As the spring drew on he thought it was time to move. Jesse supplies us with the following notes on this event. The contemporary notices of the removal of the Protector to the stately apartments of Whitehall are not without interest:—
“April 13, 1654. This day the bed-chamber, and the rest of the lodgings and rooms appointed for the Lord Protector in Whitehall, were prepared for his Highness to remove from the Cockpit on the morrow.”—“His Highness the Lord Protector, with his lady and family, this day (April 14) dined at Whitehall, whither his Highness and family are removed, and did this night lie there, and do there continue.”—“April 15. His Highness went this day to Hampton Court, and returned again at night.”
Hampton Court and Windsor Castle had been granted to him as well as Whitehall. Poor Mrs. Cromwell, who seems to have been of a simple and unostentatious character, can hardly have relished the change. She became “Her Highness the Protectress,” and had more servants and attendants than she can have known what to do with. The exact part of the palace in which the new state apartments were placed is unknown. It was probably not where the late King lived, nor, on the other hand, can it have been far from the Banqueting House and the picture gallery. In addition to the Lord Protector and the Lady Protectress, room had to be found for their august family and for sons-in-law and children. It is not uninteresting to read this contemporary notice from the Weekly Intelligencer:—
“The Privy Lodgings for his Highness the Lord Protector in Whitehall are now in readiness, as also the lodgings for his Lady Protectress; and likewise the privy kitchen, and other kitchens, butteries and offices; and it is conceived the whole family will be settled there before Easter. The tables for diet prepared are these:—
- “A table for his Highness.
- “A table for the Protectress.
- “A table for Chaplains and Strangers.
- “A table for the Steward and Gentlemen.
- “A table for the Gentleman.
- “A table for coachmen, grooms, and other domestic servants.
- “A table for Inferiors, or sub-servants.”
Nothing can be more curious than to observe the change which seems to have come over the plain Huntingdonshire squire. He arrogated to himself and received all the deference previously paid to a sovereign. He allowed nothing to be omitted, and many of his contemporaries, English as well as foreign, have noticed the magnificence and stateliness of the ceremonious observances at his court.
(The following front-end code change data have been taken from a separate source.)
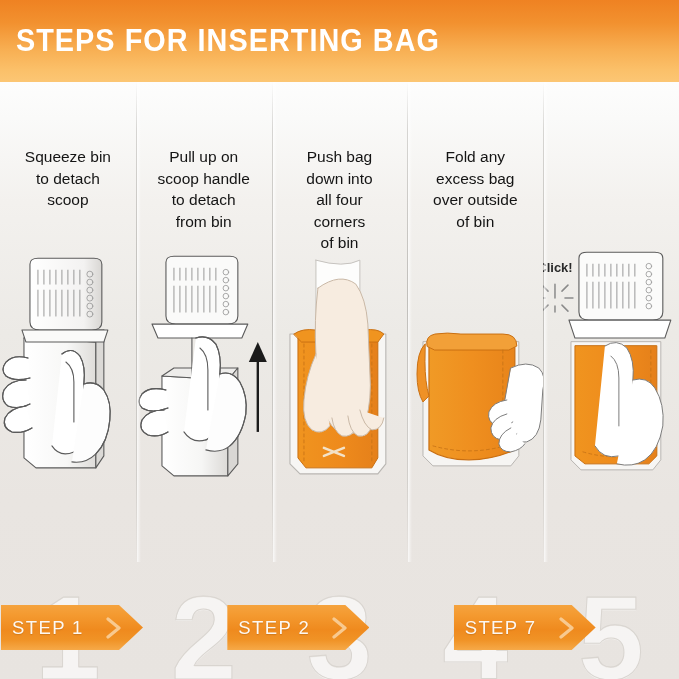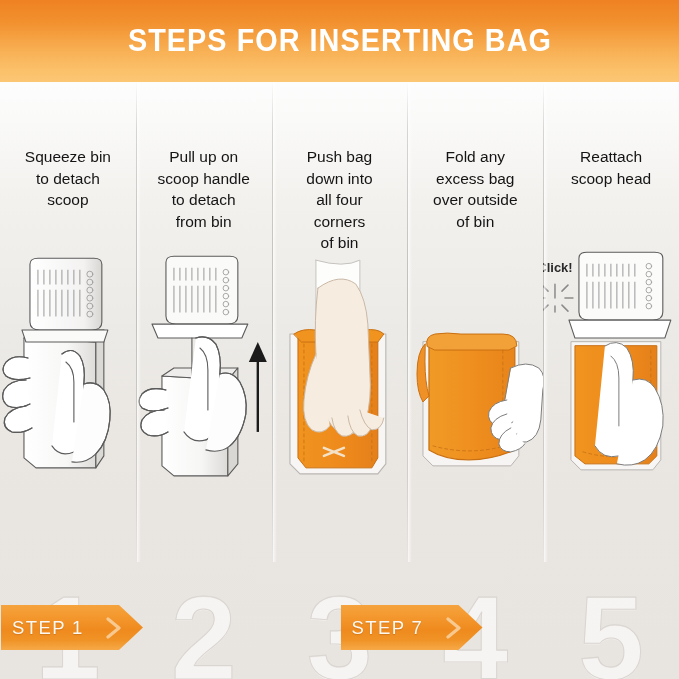--- a/index.html
+++ b/index.html
@@ -8,21 +8,21 @@
     width:679px;height:679px;overflow:hidden;
     font-family:"Liberation Sans","DejaVu Sans",sans-serif;
     background:#ffffff;
   }
   .sheet{position:relative;width:679px;height:679px;overflow:hidden;background:#ffffff;}
 
   
   .header{
     position:absolute;left:0;top:0;width:679px;height:82px;
     background:linear-gradient(to bottom,#ef8222 0%,#f2912f 28%,#f8b054 62%,#fbc069 85%,#fcc674 100%);
-    display:flex;align-items:center;justify-content:center;
+    display:flex;align-items:center;
     box-sizing:border-box;
   }
   .header-title{
     color:#ffffff;
     font-size:31px;
     font-weight:bold;
     letter-spacing:1.1px;
     transform:scaleX(.93);
     text-align:center;
     white-space:nowrap;
@@ -321,22 +321,20 @@
                 <path d="M100 164 Q86 168 84 178 Q84 188 94 190 Q104 190 110 184"></path>
                 <path d="M104 178 Q92 184 92 194 Q94 202 104 202 Q114 200 118 194"></path>
               </g>
             </g>
           </svg>
         </div>
         <div class="watermark">4</div>
       </div>
 
       <div class="panel">
-        <div class="caption" style="white-space:pre-line">Reattach
-scoop head</div>
         <div class="art">
           <svg viewBox="0 0 136 250" preserveAspectRatio="xMidYMid meet">
             <defs>
               <linearGradient id="bagG5" x1="0" y1="0" x2="1" y2="0">
                 <stop offset="0" stop-color="#f0941f"></stop>
                   <stop offset="0.6" stop-color="#ee8a1c"></stop>
                   <stop offset="1" stop-color="#e5801a"></stop>
               </linearGradient>
             </defs>
             <g stroke-linejoin="round" stroke-linecap="round">
@@ -386,20 +384,30 @@
         <div class="banner">
           <span class="banner-label">STEP  1</span>
           <span class="banner-chevron">
             <svg viewBox="0 0 20 24">
                 <path d="M4 3 L15 12 L4 21" fill="none" stroke="#f9cf9a" stroke-width="3.2" stroke-linecap="round" stroke-linejoin="round"></path>
               </svg>
           </span>
         </div>
       </div>
 
+      <div class="banner-slot">
+        <div class="banner">
+          <span class="banner-label">STEP  2</span>
+          <span class="banner-chevron">
+            <svg viewBox="0 0 20 24">
+                <path d="M4 3 L15 12 L4 21" fill="none" stroke="#f9cf9a" stroke-width="3.2" stroke-linecap="round" stroke-linejoin="round"></path>
+              </svg>
+          </span>
+        </div>
+      </div>
 
 
 
       <div class="banner-slot">
         <div class="banner">
           <span class="banner-label">STEP  7</span>
           <span class="banner-chevron">
             <svg viewBox="0 0 20 24">
                 <path d="M4 3 L15 12 L4 21" fill="none" stroke="#f9cf9a" stroke-width="3.2" stroke-linecap="round" stroke-linejoin="round"></path>
               </svg>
Jesse has summarised a few of these notes, and it is well worth while to quote some of his expressions. A few weeks after his elevation, we find the Protector entertained by the citizens of London with all the honours which, for centuries, they had been accustomed to pay to their sovereigns on their accession. Monsieur De Bordeaux writes to De Brienne, 23rd of February, 1654:—“On his solemn entry into the City he was received like a king: the Mayor went before him with the sword in his hand about him nothing but officers, who do not trouble themselves much as to fineness of apparel; behind him the members of the Council in State coaches, furnished by certain lords. The concourse of people was great; wheresoever Cromwell came a great silence; the greater part did not even move their hats. At the Guildhall was a great feast prepared for him, and at the table sat the Mayor, the Councillors, the Deputies of the Army, as well as Cromwell’s son and son-in-law. Towards the Foreign Ambassadors, the Protector deports himself as a king, for the power of kings is not greater than his.”
Again, De Bordeaux writes a few weeks afterwards:—“Some say he will assume the title and prerogatives of a Roman emperor. In order to strengthen his party, he deals out promises to all parties. It is here, however, as everywhere else; no government was or is right in the people’s eyes, and Cromwell, once their idol, is now the object of their blame, perhaps their hate.”
There is a record of May Day in the same year, 1654. The writer is much shocked at the licence that prevailed. There was “much sin committed by wicked meetings, with fiddlers, drunkenness, ribaldry, and the like.” Cromwell kept open house at Whitehall on Mondays. In 1657, the Speaker announced to the House of Commons that the Lord Protector invited the whole House to dinner in the Banqueting House, and he had similarly received them the year before.
Cromwell’s last illness seized him at Hampton Court. He was removed to Whitehall. There, while a tremendous tempest howled round the old walls, he breathed his last on the afternoon of the 3rd of September, 1658. The concourse of fanatical preachers which disturbed his last moments seems to have been doubled at his death, and Tillotson, the future Archbishop, describes Richard Cromwell as seated at one side of a table with six divines at the other. Cromwell’s funeral took place from Somerset House, not from Whitehall, so it does not specially concern us. Suffice it to say here, that no king or queen has ever been interred at so much cost or so magnificently.
There is little except Tillotson’s note quoted above to connect Richard Cromwell with Whitehall; but a meeting of discontented officers which he permitted at Wallingford House, over the way, precipitated his fall. It has always been asserted, apparently with truth, that Oliver’s wife had been inclined to Royalism, and that she pressed her husband to bring in the late King’s son. This did not, however, prevent her from an endeavour to secure some of the royal effects at Whitehall, when she, in her turn, received notice to quit. Early in 1660 they were taken possession of by a Commission.